--- Task requirements ---
Select the lines of the records containing the word "Answers" and list them.

--- Given records ---
----
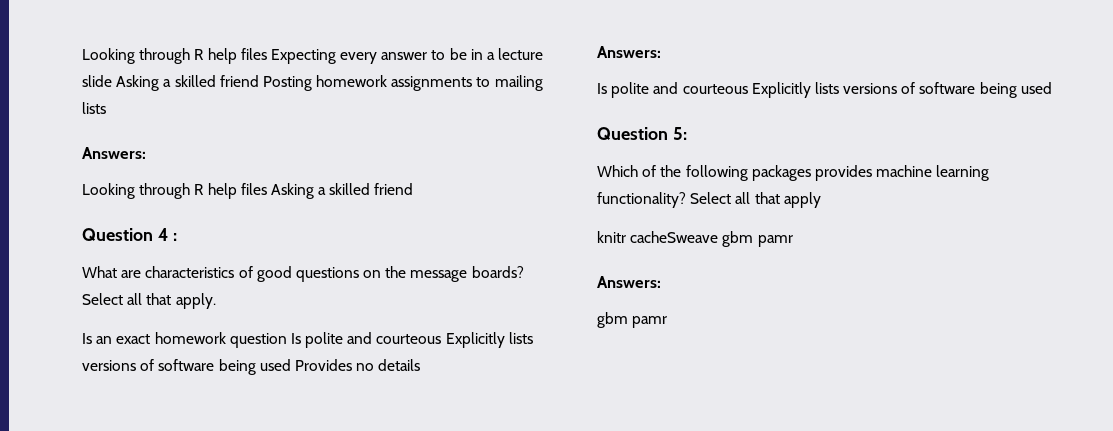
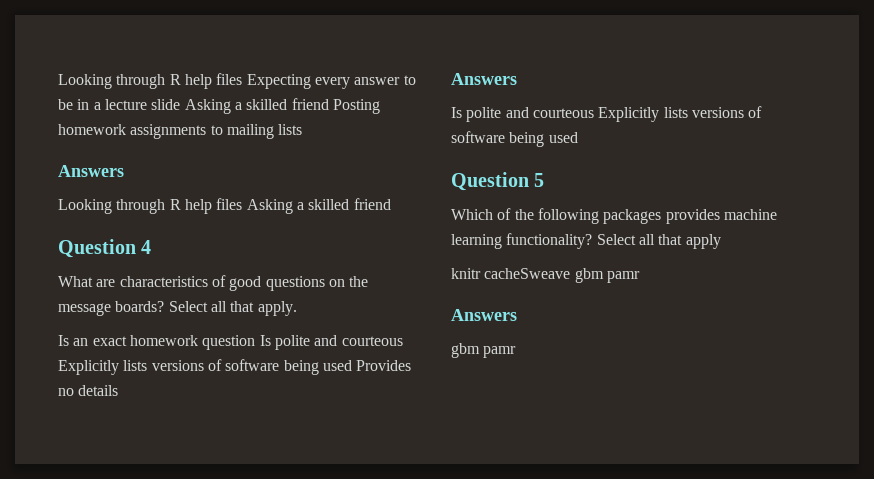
[82,147,146,159] Answers: -> [58,165,124,177] Answers
[172,233,177,241] : -> (152, 247) none
[597,46,661,58] Answers: -> [451,73,517,85] Answers
[672,127,687,140] 5: -> [534,173,545,187] 5
[597,276,661,288] Answers: -> [451,309,517,321] Answers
----
--- Response to the task ---
[82,147,146,159] Answers: -> [58,165,124,177] Answers
[597,46,661,58] Answers: -> [451,73,517,85] Answers
[597,276,661,288] Answers: -> [451,309,517,321] Answers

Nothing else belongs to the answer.